Alongside the apothecaries, the Iron Hounds also maintain a corps of warriors who function similar to chaplains. Where the apothecaries excise sin from the flesh, these priests focus the minds of the Iron Hounds. On top of attending meditation sessions and ritual, each herjar-brother is expected to practice an art, and to pursue it with dedication and zeal during the down time between battles. A favorite among the Iron Hounds is epic poetry, though more creative herjar-brothers sculpt or paint, while the more eccentric become experts on obscure scholarly topics.

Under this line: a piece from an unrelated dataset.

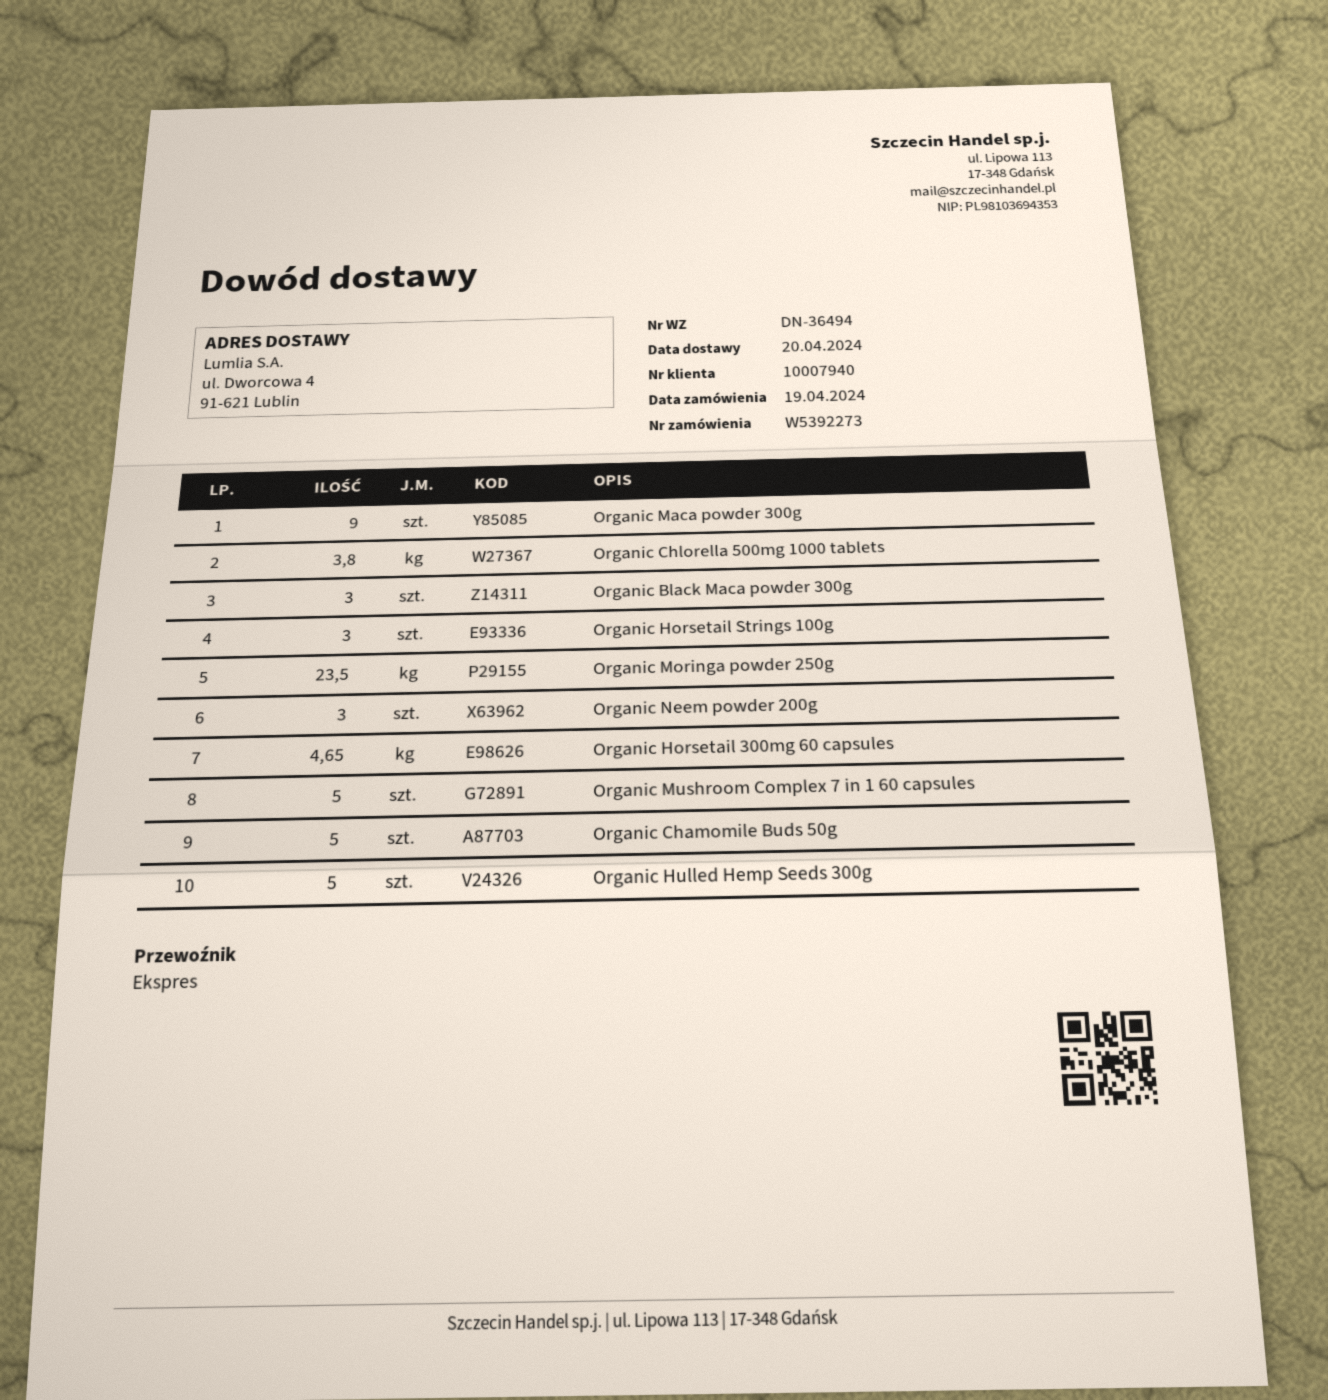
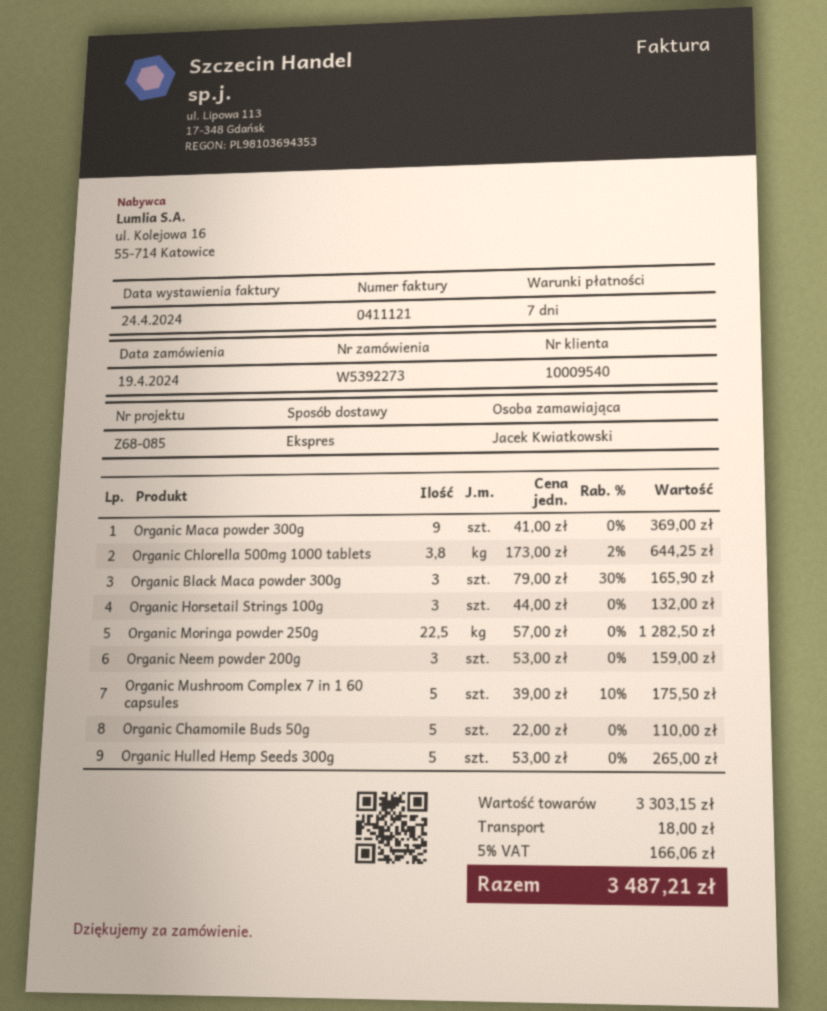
customer number: 10007940 -> 10009540
Organic Moringa powder 250g: 23.5 -> 22.5
Organic Horsetail 300mg 60 capsules: 4.65 -> none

The priests monitor these activities, assigning deadlines for new content and organising exhibitions to ensure the constant engagement of the warriors' minds. Herjar-brothers who fall behind in their artistic or scholarly endeavors are censured, with the priests having broad power to inflict punishment on stubborn warriors to ensure that the chaos of the warp does not find purchase within undisciplined minds.

Battlecry

Yes, a dream. That is all. But there are idylls and nightmares. I bring terror in order to cleanse the soul. I bring death in order to release the soul. They call me evil, but they have no understanding. I bring darkness in order to exalt the light.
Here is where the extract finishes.